======== PROVIDED ENTRIES ========
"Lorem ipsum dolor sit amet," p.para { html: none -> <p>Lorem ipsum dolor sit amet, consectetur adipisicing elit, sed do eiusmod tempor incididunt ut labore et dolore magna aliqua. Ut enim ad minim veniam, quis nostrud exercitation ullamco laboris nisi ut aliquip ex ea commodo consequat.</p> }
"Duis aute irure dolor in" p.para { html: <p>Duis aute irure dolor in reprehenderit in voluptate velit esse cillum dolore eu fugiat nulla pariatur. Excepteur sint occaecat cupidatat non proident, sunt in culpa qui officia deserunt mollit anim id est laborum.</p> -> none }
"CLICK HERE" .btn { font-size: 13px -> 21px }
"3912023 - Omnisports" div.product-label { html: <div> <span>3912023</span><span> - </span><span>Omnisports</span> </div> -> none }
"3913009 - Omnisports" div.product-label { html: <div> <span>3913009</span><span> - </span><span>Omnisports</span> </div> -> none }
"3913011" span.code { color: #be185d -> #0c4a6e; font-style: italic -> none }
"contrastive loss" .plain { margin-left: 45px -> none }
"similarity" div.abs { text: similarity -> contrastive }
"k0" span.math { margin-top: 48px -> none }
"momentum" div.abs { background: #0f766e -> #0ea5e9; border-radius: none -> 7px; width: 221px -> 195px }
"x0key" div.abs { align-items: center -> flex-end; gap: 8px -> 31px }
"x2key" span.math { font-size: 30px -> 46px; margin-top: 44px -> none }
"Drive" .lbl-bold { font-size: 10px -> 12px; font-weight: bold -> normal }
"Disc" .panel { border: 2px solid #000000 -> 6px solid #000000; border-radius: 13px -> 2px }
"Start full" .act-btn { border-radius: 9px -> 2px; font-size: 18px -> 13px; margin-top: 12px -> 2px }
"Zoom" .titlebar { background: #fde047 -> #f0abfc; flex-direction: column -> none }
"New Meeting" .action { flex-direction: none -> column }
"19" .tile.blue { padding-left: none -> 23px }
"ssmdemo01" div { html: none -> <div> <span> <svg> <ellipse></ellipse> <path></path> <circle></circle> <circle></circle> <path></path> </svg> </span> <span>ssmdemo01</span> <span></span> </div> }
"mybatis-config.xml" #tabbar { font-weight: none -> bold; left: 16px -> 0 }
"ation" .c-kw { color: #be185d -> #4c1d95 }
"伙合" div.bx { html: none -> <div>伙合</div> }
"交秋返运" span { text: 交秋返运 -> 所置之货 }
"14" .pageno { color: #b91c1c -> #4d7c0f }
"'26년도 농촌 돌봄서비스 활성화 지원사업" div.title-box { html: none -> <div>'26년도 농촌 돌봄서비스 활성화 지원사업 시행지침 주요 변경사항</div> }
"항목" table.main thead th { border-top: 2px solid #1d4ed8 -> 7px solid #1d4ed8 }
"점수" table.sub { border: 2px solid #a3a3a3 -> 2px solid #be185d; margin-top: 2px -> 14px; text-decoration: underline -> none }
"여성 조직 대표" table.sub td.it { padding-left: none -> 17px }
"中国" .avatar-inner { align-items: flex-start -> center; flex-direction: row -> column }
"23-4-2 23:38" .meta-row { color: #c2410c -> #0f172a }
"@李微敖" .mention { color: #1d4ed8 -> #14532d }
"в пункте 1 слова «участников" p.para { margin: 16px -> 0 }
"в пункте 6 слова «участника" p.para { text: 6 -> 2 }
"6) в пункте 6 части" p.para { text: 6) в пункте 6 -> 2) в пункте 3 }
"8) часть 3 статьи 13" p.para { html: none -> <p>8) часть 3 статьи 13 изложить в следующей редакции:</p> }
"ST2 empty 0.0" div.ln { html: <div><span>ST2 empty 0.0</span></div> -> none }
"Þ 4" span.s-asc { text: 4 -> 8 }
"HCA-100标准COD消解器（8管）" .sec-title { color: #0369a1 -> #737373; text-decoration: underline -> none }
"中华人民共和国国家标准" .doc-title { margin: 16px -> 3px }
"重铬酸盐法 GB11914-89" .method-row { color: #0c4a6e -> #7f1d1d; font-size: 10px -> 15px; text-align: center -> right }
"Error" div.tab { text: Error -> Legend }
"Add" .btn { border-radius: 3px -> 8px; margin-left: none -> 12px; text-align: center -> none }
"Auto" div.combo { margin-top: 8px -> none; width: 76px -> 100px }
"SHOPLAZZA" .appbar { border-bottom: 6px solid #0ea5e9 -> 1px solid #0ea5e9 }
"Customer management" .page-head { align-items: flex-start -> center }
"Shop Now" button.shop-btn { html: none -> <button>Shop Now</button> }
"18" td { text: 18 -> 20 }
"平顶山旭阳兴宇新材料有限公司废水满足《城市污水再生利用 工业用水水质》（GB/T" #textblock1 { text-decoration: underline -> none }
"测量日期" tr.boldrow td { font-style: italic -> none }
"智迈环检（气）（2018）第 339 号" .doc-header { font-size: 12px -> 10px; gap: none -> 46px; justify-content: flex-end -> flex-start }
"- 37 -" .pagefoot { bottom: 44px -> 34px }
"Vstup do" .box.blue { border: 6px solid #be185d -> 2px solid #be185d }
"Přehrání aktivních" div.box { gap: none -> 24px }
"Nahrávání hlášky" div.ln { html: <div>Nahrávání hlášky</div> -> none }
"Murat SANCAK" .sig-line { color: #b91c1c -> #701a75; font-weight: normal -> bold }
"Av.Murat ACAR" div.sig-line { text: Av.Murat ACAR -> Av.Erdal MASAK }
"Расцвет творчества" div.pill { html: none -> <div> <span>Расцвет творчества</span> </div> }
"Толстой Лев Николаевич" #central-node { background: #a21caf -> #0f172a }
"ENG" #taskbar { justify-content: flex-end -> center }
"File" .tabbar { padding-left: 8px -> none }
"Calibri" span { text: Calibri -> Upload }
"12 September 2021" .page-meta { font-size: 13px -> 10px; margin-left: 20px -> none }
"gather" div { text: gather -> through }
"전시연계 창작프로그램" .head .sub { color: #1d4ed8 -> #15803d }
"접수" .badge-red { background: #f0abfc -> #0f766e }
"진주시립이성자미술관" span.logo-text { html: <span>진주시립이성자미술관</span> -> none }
========
> EXERCISE OBJECTIVE
Scan the lines above for the word "italic" and copy every one where it occurs.

> TASK ANSWER
"3913011" span.code { color: #be185d -> #0c4a6e; font-style: italic -> none }
"测量日期" tr.boldrow td { font-style: italic -> none }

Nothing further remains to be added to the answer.